Pick up at the line with "- wc/dist/main". Write it out exactly, along with each later line through the end of the data, and nothing more.

** Material for the task follows **

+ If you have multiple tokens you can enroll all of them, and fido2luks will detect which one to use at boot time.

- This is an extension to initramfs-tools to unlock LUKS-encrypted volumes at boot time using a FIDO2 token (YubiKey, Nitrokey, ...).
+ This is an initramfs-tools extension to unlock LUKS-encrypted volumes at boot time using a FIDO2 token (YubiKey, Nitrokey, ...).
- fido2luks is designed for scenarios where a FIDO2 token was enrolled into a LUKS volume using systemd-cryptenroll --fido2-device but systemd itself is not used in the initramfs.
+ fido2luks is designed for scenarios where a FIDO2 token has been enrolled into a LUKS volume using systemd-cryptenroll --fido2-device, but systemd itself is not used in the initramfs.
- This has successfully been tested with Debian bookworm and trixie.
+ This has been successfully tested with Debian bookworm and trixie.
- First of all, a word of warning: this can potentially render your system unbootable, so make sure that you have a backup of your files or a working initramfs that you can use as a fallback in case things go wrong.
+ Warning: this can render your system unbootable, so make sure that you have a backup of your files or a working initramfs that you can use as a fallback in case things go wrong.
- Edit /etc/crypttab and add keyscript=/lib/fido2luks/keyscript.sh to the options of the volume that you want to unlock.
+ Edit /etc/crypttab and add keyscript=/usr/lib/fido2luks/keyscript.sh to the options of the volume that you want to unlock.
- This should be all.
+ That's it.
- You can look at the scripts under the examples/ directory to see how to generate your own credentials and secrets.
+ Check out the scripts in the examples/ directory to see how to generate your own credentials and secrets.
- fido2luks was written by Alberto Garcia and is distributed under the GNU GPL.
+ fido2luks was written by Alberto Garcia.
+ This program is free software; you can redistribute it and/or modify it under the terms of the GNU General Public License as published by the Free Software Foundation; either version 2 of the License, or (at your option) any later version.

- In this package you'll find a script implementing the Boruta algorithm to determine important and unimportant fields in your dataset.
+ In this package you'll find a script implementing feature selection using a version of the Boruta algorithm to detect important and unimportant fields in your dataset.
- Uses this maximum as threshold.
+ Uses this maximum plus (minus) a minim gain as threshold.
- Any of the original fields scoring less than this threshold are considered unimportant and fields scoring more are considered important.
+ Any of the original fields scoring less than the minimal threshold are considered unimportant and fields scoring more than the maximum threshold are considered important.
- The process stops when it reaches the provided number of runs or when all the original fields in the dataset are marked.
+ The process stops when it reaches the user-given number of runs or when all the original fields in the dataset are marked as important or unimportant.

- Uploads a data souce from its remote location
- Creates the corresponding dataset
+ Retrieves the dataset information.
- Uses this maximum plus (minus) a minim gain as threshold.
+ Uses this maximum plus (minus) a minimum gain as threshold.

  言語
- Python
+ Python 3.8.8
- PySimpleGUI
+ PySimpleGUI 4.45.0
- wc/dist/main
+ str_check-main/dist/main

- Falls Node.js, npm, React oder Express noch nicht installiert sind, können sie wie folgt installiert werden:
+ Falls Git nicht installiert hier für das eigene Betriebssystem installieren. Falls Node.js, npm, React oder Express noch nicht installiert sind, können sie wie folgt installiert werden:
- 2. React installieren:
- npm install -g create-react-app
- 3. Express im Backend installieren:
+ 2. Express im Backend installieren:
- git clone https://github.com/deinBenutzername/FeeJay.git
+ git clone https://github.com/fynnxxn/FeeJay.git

** End of Material for the task **

Response ::
- wc/dist/main
+ str_check-main/dist/main

- Falls Node.js, npm, React oder Express noch nicht installiert sind, können sie wie folgt installiert werden:
+ Falls Git nicht installiert hier für das eigene Betriebssystem installieren. Falls Node.js, npm, React oder Express noch nicht installiert sind, können sie wie folgt installiert werden:
- 2. React installieren:
- npm install -g create-react-app
- 3. Express im Backend installieren:
+ 2. Express im Backend installieren:
- git clone https://github.com/deinBenutzername/FeeJay.git
+ git clone https://github.com/fynnxxn/FeeJay.git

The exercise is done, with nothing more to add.